Let A denote the event of selecting a call made by a man.

Let B denote the event of selecting an overturned call.

The probability of selecting a challenge that was made by a man given that it was upheld with an overturned call has the following expression:

\(P\left( {A|B} \right) = \frac{{P\left( {A\;and\;B} \right)}}{{P\left( B \right)}}\)

Now, the probability of selecting a call made by a man and was overturned is equal to:

\(\begin{array}{c}P\left( {A\;{\rm{and}}\;B} \right) = \frac{{{\rm{Number}}\;{\rm{of}}\;{\rm{overturned}}\;{\rm{calls}}\;{\rm{made}}\;{\rm{by}}\;{\rm{a}}\;{\rm{man}}}}{{{\rm{Total}}\;{\rm{number}}\;{\rm{of}}\;{\rm{calls}}}}\\ = \frac{{152}}{{879}}\\ = 0.173\end{array}\)

The probability of selecting an overturned call is equal to 0.263 (refer to part a).

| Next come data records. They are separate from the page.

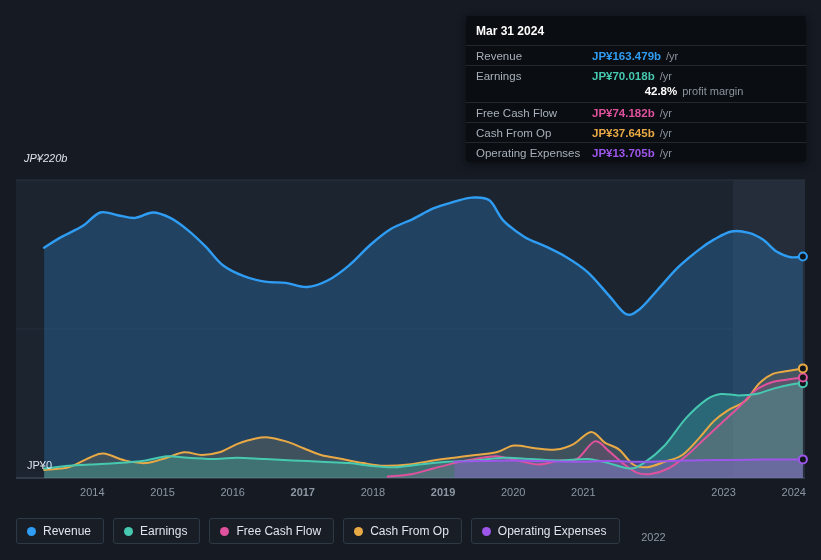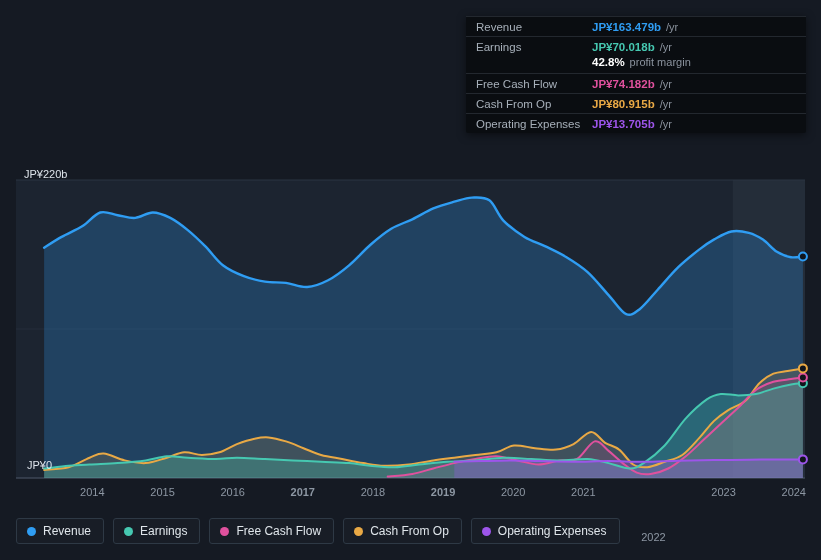"Mar 31 2024" div.tt-title { html: none -> <div>Mar 31 2024</div> }
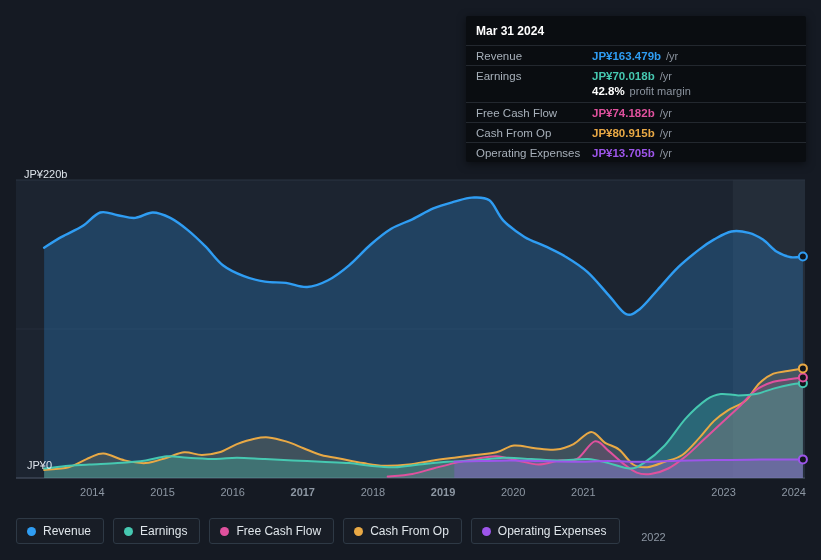"42.8%" .tt-row.no-border { justify-content: none -> center }
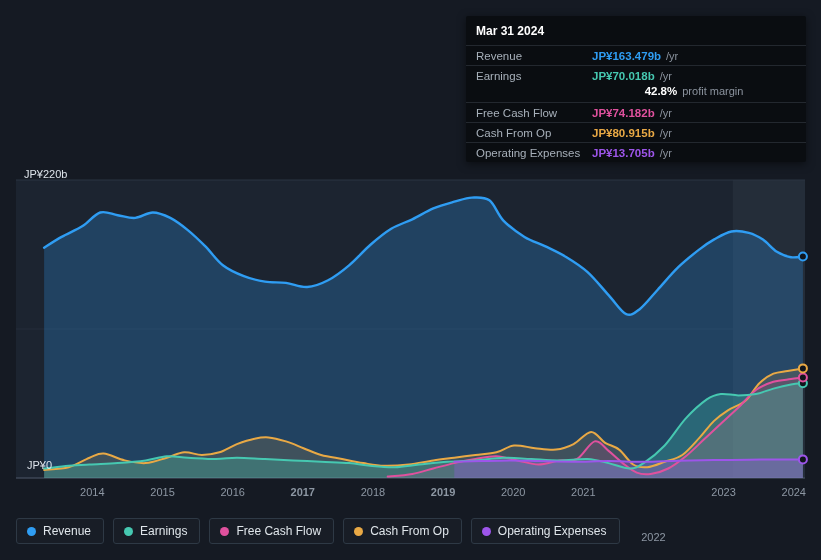"JP¥80.915b" span.tt-value { text: JP¥80.915b -> JP¥37.645b }
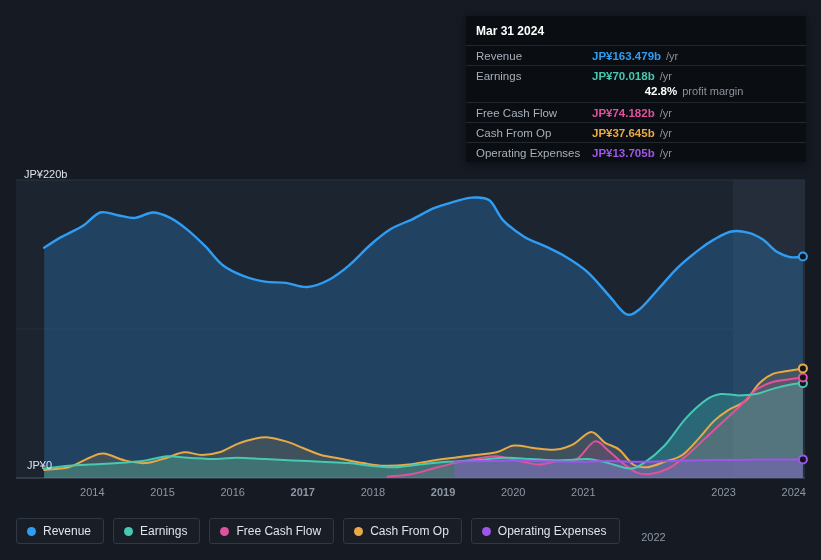"JP¥220b" .y-label.top { font-style: none -> italic; top: 168px -> 152px }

Now, the required probability is equal to:

\(\begin{array}{c}P\left( {A|B} \right) = \frac{{P\left( {A\;and\;B} \right)}}{{P\left( B \right)}}\\ = \frac{{0.173}}{{0.263}}\\ = 0.6577\\ \approx 0.658\end{array}\)

Therefore, the probability of selecting a challenge that was made by a man given that it was upheld with an overturned call is equal to 0.658.